Wie oft ist man schon die Kettwiger Straße entlang gelaufen, ohne die drei großen steinernen Kreuze vor der Dom-Insel auch nur beiläufig zur Kenntnis zu nehmen. Ausgerechnet zu Ostern allerdings wäre ein Bemerken besonders schwierig. Denn Essens „Kalvarienberg“, wie man Nachbildungen der Kreuzigungsszene Christi nennt, verschwindet in diesen Tagen wieder mal ganz hinter den Buden des Ostermarktes. Ein jährlich wiederkehrender Zustand, der bei Kirchenvertretern zwar keine Begeisterung, aber auch keine Gegenreaktionen hervorruft. „Wir könnten uns das sicherlich anders vorstellen“, sagt Dompropst Otmar Vieth, „aber wir können damit leben“.

Die biblische Karfreitagsszene vor Jerusalem begegnet einem in katholischen Gegenden sehr häufig. Dass sie ausgerechnet in Essen so prominent platziert ist, kann man bemerkenswert finden, denn rein katholisch ist die Stadt schon lange nicht mehr. Vor genau 450 Jahren zog die Reformation ein, und die meisten Bürger folgten bereitwillig der neuen Lehre. Die Äbtissinnen als Landesherrinnen blieben selbstredend beim Alten - ein Quell ständiger Reibereien zwischen Bürgern und Obrigkeit.

Im 18. Jahrhundert verbürgt

Im Jahr 1803 war es dann vorbei mit dem Stift Essen, das damals unbedeutende Landstädtchen fiel mitsamt den dazugehörigen Ländereien und Dörfern - etwa Borbeck - an die protestantische Großmacht Preußen. Die uralte Kathedralkirche der Fürstäbtissinnen wurde für mehr als 150 Jahre zur schlichten Pfarrkirche. Was ebenfalls stehen blieb, waren die drei Kreuze, die es an dieser Stelle schon im 18. Jahrhundert gegeben haben muss, wenn auch zunächst noch ohne die drei Figuren.

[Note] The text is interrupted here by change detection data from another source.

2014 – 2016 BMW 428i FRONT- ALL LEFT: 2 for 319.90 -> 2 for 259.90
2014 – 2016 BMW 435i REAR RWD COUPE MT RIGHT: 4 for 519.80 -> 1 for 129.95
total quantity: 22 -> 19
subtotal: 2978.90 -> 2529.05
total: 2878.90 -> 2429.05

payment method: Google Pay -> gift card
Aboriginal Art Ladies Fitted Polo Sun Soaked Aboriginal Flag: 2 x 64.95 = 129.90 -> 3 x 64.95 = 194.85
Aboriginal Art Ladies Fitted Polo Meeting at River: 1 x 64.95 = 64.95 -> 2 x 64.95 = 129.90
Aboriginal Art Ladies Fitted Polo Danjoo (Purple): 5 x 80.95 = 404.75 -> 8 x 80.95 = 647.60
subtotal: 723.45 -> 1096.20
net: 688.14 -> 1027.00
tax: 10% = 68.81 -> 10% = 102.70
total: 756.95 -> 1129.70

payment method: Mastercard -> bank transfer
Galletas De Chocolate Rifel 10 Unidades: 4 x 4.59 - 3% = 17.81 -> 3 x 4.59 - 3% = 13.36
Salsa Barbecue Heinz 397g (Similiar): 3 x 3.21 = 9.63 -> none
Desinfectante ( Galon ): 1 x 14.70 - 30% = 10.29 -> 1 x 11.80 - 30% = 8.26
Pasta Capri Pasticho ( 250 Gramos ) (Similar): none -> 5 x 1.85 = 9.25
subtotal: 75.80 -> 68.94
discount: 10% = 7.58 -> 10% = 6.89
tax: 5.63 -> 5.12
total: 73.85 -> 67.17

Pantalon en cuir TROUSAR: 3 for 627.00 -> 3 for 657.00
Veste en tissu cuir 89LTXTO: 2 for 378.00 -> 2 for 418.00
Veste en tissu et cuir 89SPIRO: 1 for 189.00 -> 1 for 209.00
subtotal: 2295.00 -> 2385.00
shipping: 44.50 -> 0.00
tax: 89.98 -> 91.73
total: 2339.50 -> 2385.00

Ein späterer Gewährsmann dafür ist der preußische Beamte Justus Gruner, der von der Berliner Regierung ausgesandt war, um die „Rückständigkeit“ der neuen katholischen Provinzen zu dokumentieren. „Drei Kreuze und ein verwesungsvolles Knochenhaus paradieren hier unmittelbar an der Straße“, spottete Gruner 1803 in seinem Bericht, „wahrscheinlich als ein stetes Memento mori den Häusern der Stiftsdamen gegenüber“. Memento mori meint soviel wie: Bedenke, dass du sterben musst! Gruner lieferte jedenfalls die bestellte Generalkritik, und auch diesseits des Religiösen kam die Stadt nicht sonderlich gut weg. Beklagt hat Gruner beispielsweise ihre schmutzigen Straßen, und das kann natürlich sehr gut stimmen.

Die Essener Katholiken dachten indes nicht daran, vor den neuen Herren klein beizugeben. Die Kreuze zierten weiter die Mitte der Altstadt, und sie wurden zu einem „richtigen“ Kalvarienberg erhoben. Vom Kirchenvorstand erhielt der Düsseldorfer Bildhauer Dietrich Meinardus 1844 den Auftrag, die drei Figuren anzufertigen „und an die Kreuze anzuheften“, wie es im Münsterarchiv heißt. 1,80 Meter groß ist die Christus-Figur, etwas kleiner die Skulpturen der beiden „Schächer“ - zwei Verbrecher, die - so erzählt es die Bibel - gemeinsam mit Jesus am Kreuz starben.

Zweimal wurde die Kreuzigungsgruppe seither restauriert, eine dritte Sanierung sei dringlich und steht nach Auskunft von Dombaumeister Ralf Meyers in den nächsten Jahren an. Eine sehr schöne, unter Schutz stehende Platane hat sich mittlerweile weit über den Kalvarienberg erhoben, der selbst ein Denkmal ist und dem die Leiterin der städtischen Denkmalpflege, Petra Beckers, mehr Aufmerksamkeit wünscht. Aufmerksamkeit hinter Bretterbuden? „Für den Ostermarkt ist gerade die breite Stelle in Höhe Burgplatz wichtig“, sagt Dieter Groppe, Prokurist der Essen Marketing GmbH, die den Markt organisiert. Und mit den Dom-Verantwortlichen stehe man über all das in bestem Einvernehmen. Alles richtig. Trotzdem bleibt ein komisches Gefühl. Gerade zu Ostern.